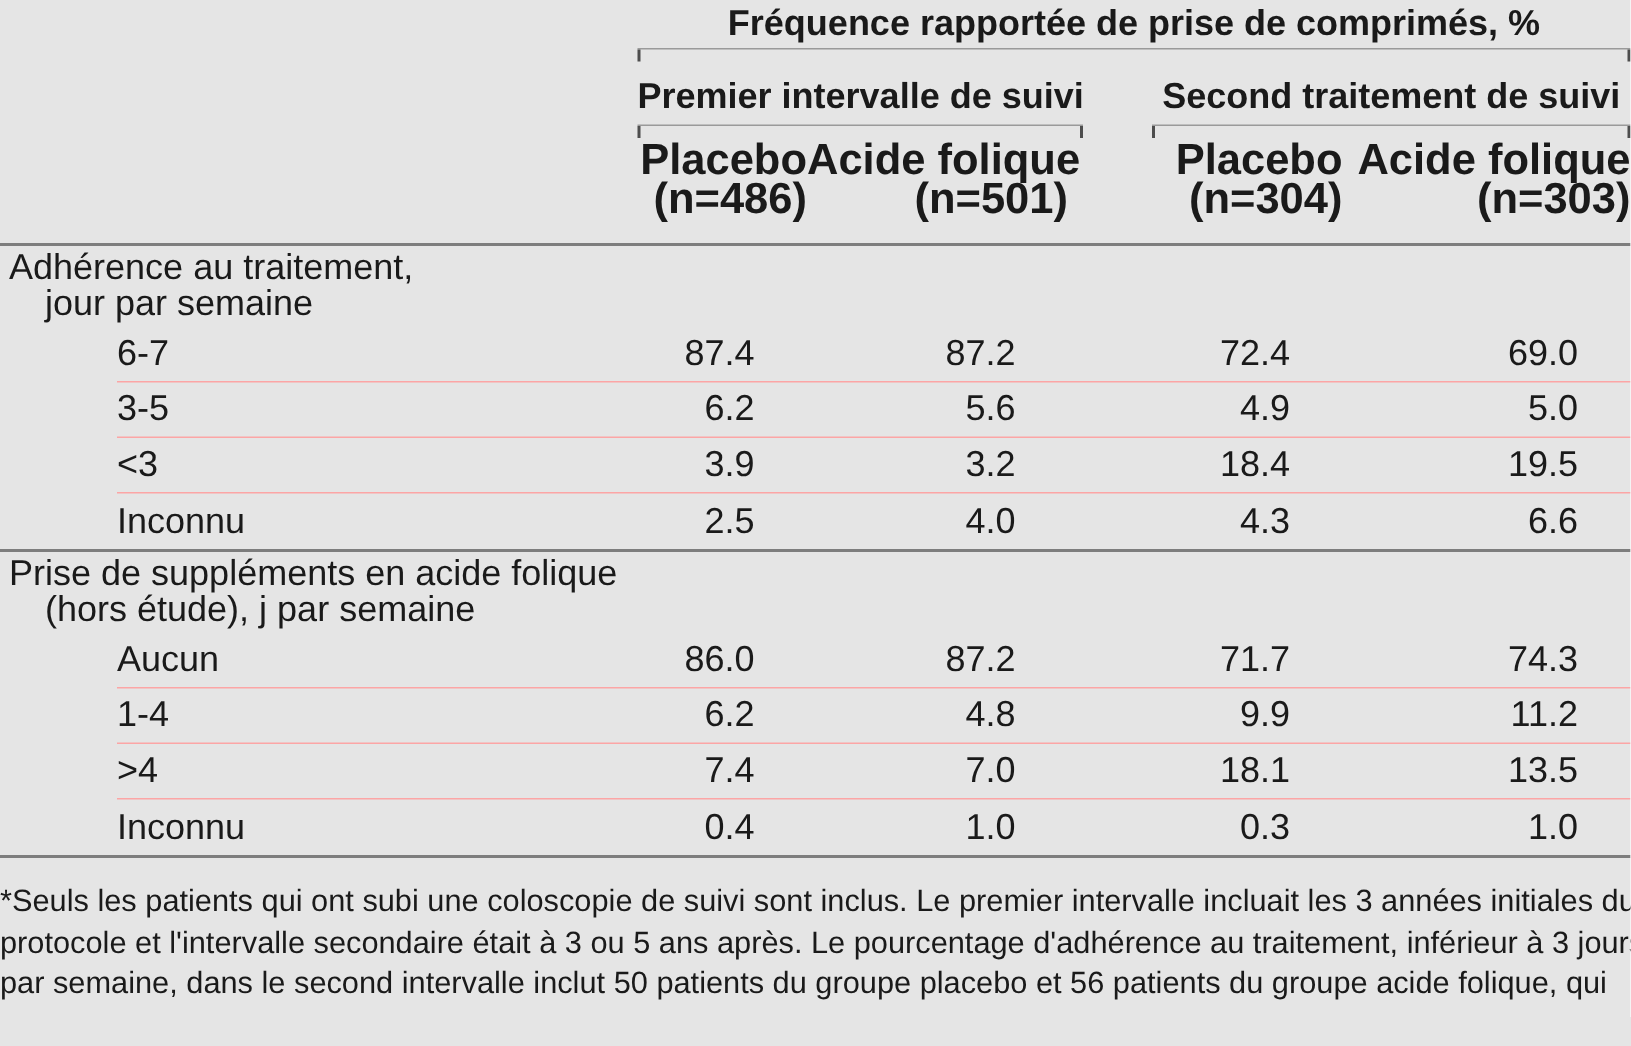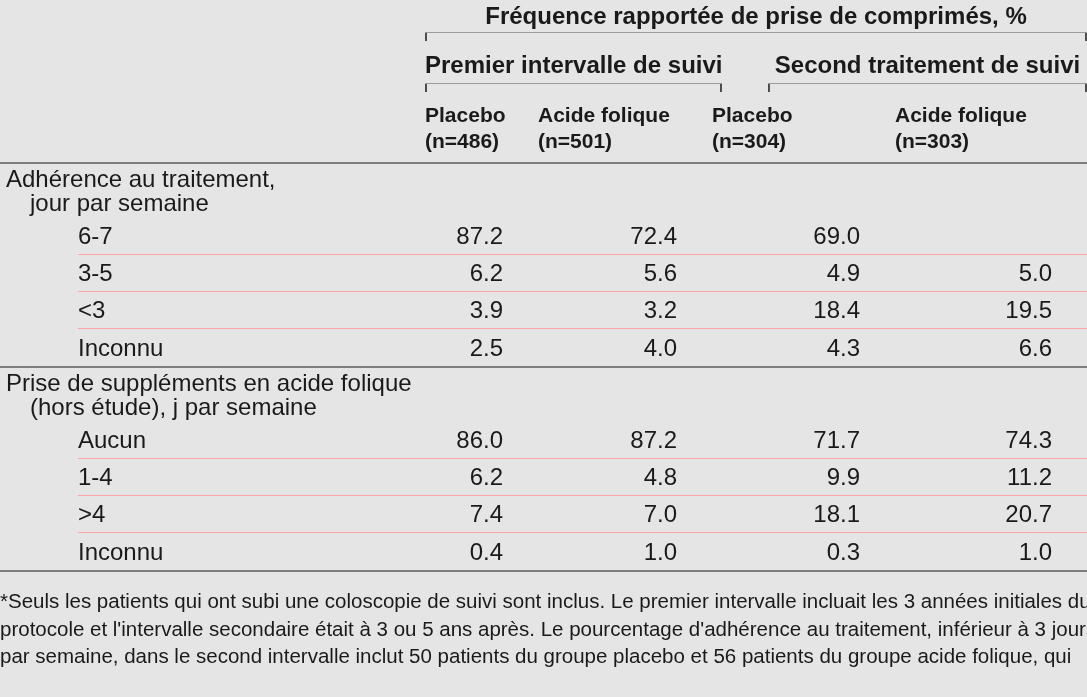--- a/index.html
+++ b/index.html
@@ -41,22 +41,22 @@
     text-align: center; font-weight: bold; font-size: 24px; line-height: 26px;
     white-space: nowrap; padding-bottom: 5px;
   }
 
   .colhead-row {
     height: 78px; display: grid;
     grid-template-columns: 425px 113px 174px 183px 192px;
     align-items: end;
   }
   .col-head {
-    text-align: left; font-weight: bold; font-size: 21px; line-height: 26px;
-    white-space: nowrap; padding-bottom: 8px;
+    text-align: right; font-weight: bold; font-size: 29px; line-height: 26px;
+    white-space: nowrap; padding-bottom: 16px;
   }
 
   .rule-heavy { height: 2px; background: #7d7d7d; width: 1087px; }
 
   
   .section-head { height: 51px; padding-top: 3px; font-size: 24px; line-height: 24px; }
   .section-head .l1 { padding-left: 6px; white-space: nowrap; }
   .section-head .l2 { padding-left: 30px; white-space: nowrap; }
 
   .data-row {
@@ -118,20 +118,21 @@
 
   <div class="rule-heavy"></div>
 
   <div class="section-head">
     <div class="l1">Adhérence au traitement,</div>
     <div class="l2">jour par semaine</div>
   </div>
 
   <div class="data-row">
     <div class="row-label">6-7</div>
+    <div class="cell-num">87.4</div>
     <div class="cell-num">87.2</div>
     <div class="cell-num">72.4</div>
     <div class="cell-num">69.0</div>
   </div>
   <div class="data-row">
     <div class="row-label">3-5</div>
     <div class="cell-num">6.2</div>
     <div class="cell-num">5.6</div>
     <div class="cell-num">4.9</div>
     <div class="cell-num">5.0</div>
@@ -170,21 +171,21 @@
     <div class="cell-num">6.2</div>
     <div class="cell-num">4.8</div>
     <div class="cell-num">9.9</div>
     <div class="cell-num">11.2</div>
   </div>
   <div class="data-row">
     <div class="row-label">&gt;4</div>
     <div class="cell-num">7.4</div>
     <div class="cell-num">7.0</div>
     <div class="cell-num">18.1</div>
-    <div class="cell-num">20.7</div>
+    <div class="cell-num">13.5</div>
   </div>
   <div class="data-row last">
     <div class="row-label">Inconnu</div>
     <div class="cell-num">0.4</div>
     <div class="cell-num">1.0</div>
     <div class="cell-num">0.3</div>
     <div class="cell-num">1.0</div>
   </div>
 
   <div class="rule-heavy"></div>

---

* _Exercise aim_: When you copy the listing above, reproduce every line exactly and skip the images.

* _Reply_:
--- a/index.html
+++ b/index.html
@@ -41,22 +41,22 @@
     text-align: center; font-weight: bold; font-size: 24px; line-height: 26px;
     white-space: nowrap; padding-bottom: 5px;
   }
 
   .colhead-row {
     height: 78px; display: grid;
     grid-template-columns: 425px 113px 174px 183px 192px;
     align-items: end;
   }
   .col-head {
-    text-align: left; font-weight: bold; font-size: 21px; line-height: 26px;
-    white-space: nowrap; padding-bottom: 8px;
+    text-align: right; font-weight: bold; font-size: 29px; line-height: 26px;
+    white-space: nowrap; padding-bottom: 16px;
   }
 
   .rule-heavy { height: 2px; background: #7d7d7d; width: 1087px; }
 
   
   .section-head { height: 51px; padding-top: 3px; font-size: 24px; line-height: 24px; }
   .section-head .l1 { padding-left: 6px; white-space: nowrap; }
   .section-head .l2 { padding-left: 30px; white-space: nowrap; }
 
   .data-row {
@@ -118,20 +118,21 @@
 
   <div class="rule-heavy"></div>
 
   <div class="section-head">
     <div class="l1">Adhérence au traitement,</div>
     <div class="l2">jour par semaine</div>
   </div>
 
   <div class="data-row">
     <div class="row-label">6-7</div>
+    <div class="cell-num">87.4</div>
     <div class="cell-num">87.2</div>
     <div class="cell-num">72.4</div>
     <div class="cell-num">69.0</div>
   </div>
   <div class="data-row">
     <div class="row-label">3-5</div>
     <div class="cell-num">6.2</div>
     <div class="cell-num">5.6</div>
     <div class="cell-num">4.9</div>
     <div class="cell-num">5.0</div>
@@ -170,21 +171,21 @@
     <div class="cell-num">6.2</div>
     <div class="cell-num">4.8</div>
     <div class="cell-num">9.9</div>
     <div class="cell-num">11.2</div>
   </div>
   <div class="data-row">
     <div class="row-label">&gt;4</div>
     <div class="cell-num">7.4</div>
     <div class="cell-num">7.0</div>
     <div class="cell-num">18.1</div>
-    <div class="cell-num">20.7</div>
+    <div class="cell-num">13.5</div>
   </div>
   <div class="data-row last">
     <div class="row-label">Inconnu</div>
     <div class="cell-num">0.4</div>
     <div class="cell-num">1.0</div>
     <div class="cell-num">0.3</div>
     <div class="cell-num">1.0</div>
   </div>
 
   <div class="rule-heavy"></div>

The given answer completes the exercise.